Again, we’re not trying to make a decision if a website is good or bad. We’re just saying, execute (everything) remotely. We basically have this disposable browser in the cloud.

If everything goes through your cloud, how do you stop that from getting infected?

Well, one of the things that we’re not doing, is that we’re not trying to build a better browser. What we’re using in the cloud is Chrome. The entire Menlo isolation platform architecture is built under the assumption that the isolated browser is not somehow better than you (the user). We assume that this browser can be compromised.

So if it does, the question becomes whether the infection can move laterally within our cloud, and if it can somehow still deliver the infection to the user. Without going into too much technical detail, what we’ve done is to make sure that this cannot happen. So, even if the browser on the cloud gets infected, that infection has no place to go.

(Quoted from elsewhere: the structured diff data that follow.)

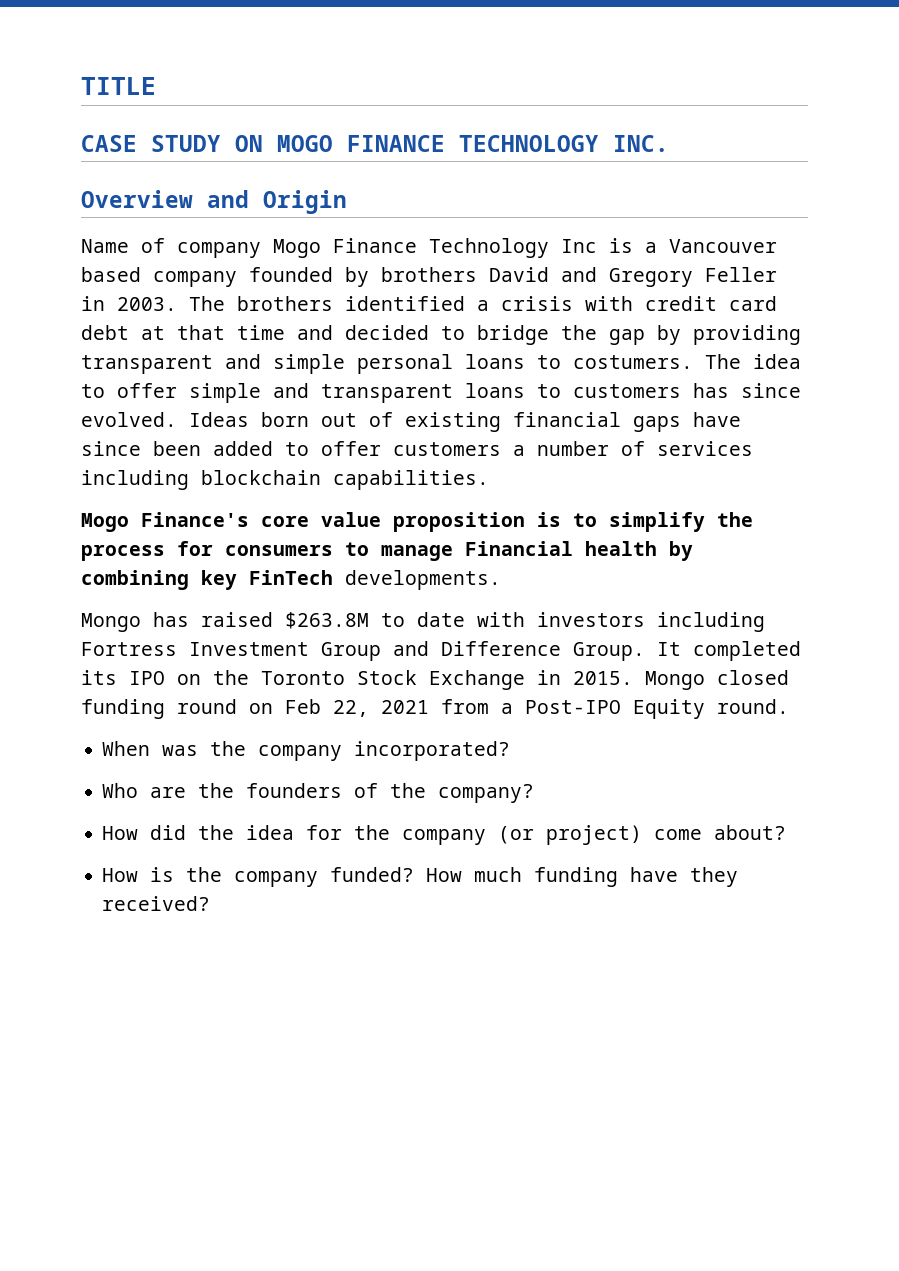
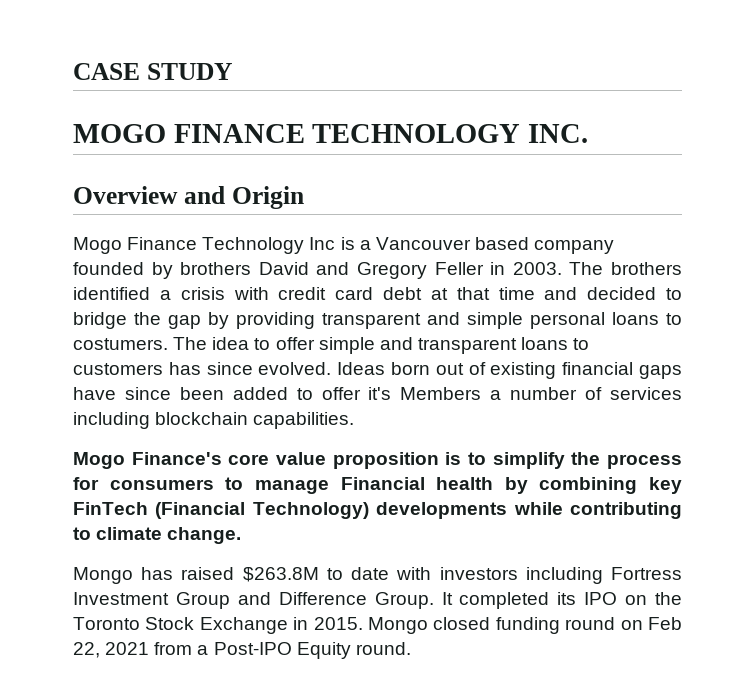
[81,77,156,95] TITLE // -> (73, 71) none
[235,135,263,152] ON -> (232, 71) //
[81,238,261,258] Name of company -> (304, 197) none
[393,442,501,456] customers -> [368,387,482,400] it's Members
[345,570,501,590] developments. -> [155,502,682,519] [73,527,242,544] (Financial Technology) developments while contributing to climate change.
[102,741,511,761] [102,783,535,803] [102,825,787,845] [102,867,739,887] [102,896,211,911] // When was the company incorporated? // Who are the founders of the company? // How did the idea for the company (or project) come about? // How is the company funded? How much funding have they received? -> (411, 648) none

Would isolation still work hand-in hand with traditional anti-virus?

If you talk to cybersecurity vendors, they will try to convince you there is this notion of a risky web. I think that’s completely silly, because nobody knows which slice of the web is risky. Anything good can go bad and so forth. Our whole vision and philosophy in the way we’re building the product and the type of things we’re doing is under the assumption that we need to get to the point where we isolate the entire internet for all the people. Because that’s the only way to keep it risk free.